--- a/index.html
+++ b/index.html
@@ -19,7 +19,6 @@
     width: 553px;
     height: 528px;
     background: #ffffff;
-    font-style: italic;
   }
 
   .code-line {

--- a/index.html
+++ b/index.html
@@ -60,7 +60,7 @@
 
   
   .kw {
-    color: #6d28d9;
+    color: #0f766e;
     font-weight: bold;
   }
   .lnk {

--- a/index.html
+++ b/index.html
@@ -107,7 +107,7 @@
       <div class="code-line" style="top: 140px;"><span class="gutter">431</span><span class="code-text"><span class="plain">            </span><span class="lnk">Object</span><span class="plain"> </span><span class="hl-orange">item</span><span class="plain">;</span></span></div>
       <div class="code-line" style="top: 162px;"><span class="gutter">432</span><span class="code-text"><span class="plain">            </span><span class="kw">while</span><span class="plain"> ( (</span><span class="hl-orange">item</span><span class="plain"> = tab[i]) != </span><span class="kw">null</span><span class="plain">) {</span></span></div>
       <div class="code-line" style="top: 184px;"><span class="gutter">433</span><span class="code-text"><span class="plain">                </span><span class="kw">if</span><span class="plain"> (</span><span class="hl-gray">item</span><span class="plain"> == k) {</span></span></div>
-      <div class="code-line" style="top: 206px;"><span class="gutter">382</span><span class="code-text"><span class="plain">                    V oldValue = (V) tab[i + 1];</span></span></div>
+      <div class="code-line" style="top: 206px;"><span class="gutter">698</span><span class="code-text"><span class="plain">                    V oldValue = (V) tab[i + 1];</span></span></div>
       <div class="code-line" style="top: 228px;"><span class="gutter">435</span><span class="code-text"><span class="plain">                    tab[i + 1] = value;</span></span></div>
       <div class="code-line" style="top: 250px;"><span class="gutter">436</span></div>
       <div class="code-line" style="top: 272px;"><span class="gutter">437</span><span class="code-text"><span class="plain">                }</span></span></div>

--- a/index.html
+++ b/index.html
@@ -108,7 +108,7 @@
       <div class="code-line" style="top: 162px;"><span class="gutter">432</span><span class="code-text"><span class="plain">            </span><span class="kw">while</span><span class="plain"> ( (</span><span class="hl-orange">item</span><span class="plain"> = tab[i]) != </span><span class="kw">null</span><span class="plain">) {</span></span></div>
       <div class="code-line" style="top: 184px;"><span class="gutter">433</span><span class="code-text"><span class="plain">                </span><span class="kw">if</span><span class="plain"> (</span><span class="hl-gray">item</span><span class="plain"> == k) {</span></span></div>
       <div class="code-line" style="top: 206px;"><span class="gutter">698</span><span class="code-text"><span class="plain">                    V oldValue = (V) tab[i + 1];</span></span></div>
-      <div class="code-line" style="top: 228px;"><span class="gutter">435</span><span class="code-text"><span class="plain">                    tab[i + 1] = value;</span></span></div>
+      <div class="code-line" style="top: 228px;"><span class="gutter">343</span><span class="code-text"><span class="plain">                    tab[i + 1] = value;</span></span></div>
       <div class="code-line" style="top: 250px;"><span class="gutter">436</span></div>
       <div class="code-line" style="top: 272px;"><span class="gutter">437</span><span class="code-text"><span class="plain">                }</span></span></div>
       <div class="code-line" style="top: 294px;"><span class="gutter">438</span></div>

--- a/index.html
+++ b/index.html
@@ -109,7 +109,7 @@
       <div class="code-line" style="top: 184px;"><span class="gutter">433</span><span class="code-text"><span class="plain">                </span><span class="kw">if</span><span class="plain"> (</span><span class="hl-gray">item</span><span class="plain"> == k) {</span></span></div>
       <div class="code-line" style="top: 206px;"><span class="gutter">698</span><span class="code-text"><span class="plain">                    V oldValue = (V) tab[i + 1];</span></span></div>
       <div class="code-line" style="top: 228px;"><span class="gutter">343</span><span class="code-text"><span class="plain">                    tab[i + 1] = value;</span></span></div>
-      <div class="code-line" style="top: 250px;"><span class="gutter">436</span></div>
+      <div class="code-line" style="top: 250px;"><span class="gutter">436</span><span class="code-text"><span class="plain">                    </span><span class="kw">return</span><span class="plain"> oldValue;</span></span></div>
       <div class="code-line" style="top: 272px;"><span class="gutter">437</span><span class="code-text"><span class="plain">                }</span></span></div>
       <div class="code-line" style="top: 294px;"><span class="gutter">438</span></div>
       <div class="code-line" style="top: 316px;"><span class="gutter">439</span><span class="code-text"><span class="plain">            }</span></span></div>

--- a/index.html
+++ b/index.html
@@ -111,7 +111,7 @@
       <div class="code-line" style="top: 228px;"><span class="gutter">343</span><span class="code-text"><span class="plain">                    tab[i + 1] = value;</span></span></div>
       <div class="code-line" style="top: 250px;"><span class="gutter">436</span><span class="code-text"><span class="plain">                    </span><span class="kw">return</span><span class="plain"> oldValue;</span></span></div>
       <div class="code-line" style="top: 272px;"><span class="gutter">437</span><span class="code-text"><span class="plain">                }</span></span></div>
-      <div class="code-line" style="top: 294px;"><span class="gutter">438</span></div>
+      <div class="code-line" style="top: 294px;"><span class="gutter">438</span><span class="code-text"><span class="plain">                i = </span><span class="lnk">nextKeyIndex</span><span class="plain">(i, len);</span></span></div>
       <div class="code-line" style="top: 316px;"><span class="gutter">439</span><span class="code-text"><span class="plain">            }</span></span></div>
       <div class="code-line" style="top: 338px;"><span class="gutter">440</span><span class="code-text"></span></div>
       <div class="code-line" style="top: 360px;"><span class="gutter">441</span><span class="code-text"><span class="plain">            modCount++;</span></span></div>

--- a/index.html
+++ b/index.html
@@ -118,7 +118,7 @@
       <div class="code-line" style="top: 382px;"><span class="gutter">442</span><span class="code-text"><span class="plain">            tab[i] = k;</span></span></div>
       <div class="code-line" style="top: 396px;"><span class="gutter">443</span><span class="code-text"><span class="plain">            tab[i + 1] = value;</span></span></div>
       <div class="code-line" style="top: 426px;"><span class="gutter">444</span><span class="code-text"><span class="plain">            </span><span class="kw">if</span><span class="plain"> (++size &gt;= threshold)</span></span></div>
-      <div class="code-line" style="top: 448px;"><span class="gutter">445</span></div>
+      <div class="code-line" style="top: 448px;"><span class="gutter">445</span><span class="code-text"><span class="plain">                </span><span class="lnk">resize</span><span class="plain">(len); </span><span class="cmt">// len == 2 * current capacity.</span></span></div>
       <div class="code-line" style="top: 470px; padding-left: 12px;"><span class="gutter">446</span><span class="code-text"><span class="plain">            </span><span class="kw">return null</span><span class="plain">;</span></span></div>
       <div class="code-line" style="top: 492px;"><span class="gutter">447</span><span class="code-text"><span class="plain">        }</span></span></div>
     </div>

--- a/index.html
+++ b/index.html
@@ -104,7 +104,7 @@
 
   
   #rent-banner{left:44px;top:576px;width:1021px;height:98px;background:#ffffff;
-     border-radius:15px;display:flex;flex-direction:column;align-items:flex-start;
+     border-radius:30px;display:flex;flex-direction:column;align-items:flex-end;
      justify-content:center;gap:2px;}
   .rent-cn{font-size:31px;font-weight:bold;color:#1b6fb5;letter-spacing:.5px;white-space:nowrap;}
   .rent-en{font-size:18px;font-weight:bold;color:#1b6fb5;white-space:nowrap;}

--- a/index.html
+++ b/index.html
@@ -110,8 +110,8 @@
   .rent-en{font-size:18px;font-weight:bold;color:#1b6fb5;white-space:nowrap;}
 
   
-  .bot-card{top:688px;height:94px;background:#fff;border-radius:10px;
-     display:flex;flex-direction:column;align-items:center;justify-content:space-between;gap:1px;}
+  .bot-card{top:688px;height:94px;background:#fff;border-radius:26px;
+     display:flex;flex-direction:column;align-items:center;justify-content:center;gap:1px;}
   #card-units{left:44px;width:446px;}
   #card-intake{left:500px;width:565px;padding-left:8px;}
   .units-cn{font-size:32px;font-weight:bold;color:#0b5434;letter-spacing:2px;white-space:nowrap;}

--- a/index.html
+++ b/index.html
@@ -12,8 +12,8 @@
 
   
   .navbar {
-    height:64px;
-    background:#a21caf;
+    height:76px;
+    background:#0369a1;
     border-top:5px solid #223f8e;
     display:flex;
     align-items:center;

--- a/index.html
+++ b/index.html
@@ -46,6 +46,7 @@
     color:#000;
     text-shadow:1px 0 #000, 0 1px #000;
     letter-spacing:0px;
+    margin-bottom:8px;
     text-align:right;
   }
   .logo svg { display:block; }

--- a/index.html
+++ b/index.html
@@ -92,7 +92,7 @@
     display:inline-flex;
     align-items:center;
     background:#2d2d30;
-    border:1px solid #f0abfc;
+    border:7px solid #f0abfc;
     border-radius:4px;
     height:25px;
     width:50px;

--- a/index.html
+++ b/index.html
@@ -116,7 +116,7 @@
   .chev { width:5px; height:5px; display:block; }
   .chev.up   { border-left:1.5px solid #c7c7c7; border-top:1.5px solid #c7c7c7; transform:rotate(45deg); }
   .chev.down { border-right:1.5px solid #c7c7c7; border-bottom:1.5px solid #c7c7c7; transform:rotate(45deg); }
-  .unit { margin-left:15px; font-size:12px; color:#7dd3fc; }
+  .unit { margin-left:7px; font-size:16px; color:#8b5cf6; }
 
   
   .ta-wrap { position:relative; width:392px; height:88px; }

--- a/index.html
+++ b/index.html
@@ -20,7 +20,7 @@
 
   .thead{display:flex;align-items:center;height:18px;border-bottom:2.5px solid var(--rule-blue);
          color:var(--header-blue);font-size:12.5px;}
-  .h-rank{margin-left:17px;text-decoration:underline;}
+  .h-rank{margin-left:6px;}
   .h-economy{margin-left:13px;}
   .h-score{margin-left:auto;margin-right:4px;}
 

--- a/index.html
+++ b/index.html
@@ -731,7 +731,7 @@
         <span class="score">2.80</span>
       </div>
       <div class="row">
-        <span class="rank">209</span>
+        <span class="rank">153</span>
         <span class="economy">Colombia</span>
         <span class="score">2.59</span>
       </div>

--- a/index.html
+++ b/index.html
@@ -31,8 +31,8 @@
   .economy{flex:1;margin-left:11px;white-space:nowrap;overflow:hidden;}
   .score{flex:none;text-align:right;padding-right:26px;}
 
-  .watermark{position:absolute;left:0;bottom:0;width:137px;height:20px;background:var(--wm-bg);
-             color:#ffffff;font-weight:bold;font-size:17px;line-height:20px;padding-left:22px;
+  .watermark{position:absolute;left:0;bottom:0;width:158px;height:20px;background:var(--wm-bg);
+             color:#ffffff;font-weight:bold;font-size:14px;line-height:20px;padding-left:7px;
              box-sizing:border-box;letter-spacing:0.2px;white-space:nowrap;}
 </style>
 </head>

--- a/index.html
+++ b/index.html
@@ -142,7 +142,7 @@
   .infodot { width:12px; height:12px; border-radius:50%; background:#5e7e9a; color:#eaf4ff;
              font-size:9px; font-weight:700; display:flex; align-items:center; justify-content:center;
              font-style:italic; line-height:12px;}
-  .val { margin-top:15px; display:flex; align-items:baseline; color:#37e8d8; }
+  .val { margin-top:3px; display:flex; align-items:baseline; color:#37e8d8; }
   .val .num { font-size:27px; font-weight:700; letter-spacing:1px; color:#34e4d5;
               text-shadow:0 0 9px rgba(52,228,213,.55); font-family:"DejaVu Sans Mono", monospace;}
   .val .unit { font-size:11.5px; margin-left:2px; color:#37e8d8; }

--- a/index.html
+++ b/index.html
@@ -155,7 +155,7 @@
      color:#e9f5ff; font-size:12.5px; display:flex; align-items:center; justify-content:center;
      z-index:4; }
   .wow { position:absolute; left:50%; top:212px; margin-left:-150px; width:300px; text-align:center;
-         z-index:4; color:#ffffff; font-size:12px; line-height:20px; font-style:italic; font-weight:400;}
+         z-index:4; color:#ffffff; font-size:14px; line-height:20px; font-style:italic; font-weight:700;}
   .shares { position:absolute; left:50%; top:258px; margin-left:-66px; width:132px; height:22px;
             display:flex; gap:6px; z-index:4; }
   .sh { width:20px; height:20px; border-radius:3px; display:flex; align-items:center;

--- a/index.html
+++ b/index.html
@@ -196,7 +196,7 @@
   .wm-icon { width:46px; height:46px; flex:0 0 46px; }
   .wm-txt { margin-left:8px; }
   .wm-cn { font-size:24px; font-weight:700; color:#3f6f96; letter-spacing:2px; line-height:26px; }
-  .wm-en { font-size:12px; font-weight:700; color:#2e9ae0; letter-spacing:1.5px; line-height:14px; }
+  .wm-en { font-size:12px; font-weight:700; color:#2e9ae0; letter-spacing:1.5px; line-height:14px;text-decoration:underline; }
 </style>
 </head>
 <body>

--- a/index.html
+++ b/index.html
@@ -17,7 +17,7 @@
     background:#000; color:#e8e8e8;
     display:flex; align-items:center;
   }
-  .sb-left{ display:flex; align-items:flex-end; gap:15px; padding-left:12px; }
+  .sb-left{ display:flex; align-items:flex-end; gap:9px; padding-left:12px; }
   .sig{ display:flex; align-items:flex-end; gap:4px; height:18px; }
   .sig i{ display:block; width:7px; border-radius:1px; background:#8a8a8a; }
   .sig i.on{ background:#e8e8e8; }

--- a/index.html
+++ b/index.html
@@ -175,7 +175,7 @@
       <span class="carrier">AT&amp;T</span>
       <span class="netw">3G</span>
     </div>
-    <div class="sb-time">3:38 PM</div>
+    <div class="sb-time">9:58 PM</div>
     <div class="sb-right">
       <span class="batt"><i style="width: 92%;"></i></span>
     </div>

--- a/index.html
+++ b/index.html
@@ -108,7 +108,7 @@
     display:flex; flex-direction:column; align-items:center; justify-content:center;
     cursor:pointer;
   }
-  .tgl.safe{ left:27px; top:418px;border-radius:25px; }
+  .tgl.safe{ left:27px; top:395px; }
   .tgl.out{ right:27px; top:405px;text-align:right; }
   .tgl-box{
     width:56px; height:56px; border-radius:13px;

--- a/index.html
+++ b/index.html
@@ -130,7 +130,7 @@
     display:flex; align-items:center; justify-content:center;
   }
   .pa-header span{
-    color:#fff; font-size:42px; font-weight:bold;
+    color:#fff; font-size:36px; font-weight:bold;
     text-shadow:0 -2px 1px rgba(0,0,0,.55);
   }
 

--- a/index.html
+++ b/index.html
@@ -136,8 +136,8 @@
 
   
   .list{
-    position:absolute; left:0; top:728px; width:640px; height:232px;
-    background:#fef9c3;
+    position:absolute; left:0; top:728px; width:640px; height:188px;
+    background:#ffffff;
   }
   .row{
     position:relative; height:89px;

**What to produce:** From the entries above, return exactly the line containing "-155,7 +155,7 @@", the line containing "z-index:4; color:#ffffff; font-size:14px;", and all lines between, and nothing else.

**Task response:**
@@ -155,7 +155,7 @@
      color:#e9f5ff; font-size:12.5px; display:flex; align-items:center; justify-content:center;
      z-index:4; }
   .wow { position:absolute; left:50%; top:212px; margin-left:-150px; width:300px; text-align:center;
-         z-index:4; color:#ffffff; font-size:12px; line-height:20px; font-style:italic; font-weight:400;}
+         z-index:4; color:#ffffff; font-size:14px; line-height:20px; font-style:italic; font-weight:700;}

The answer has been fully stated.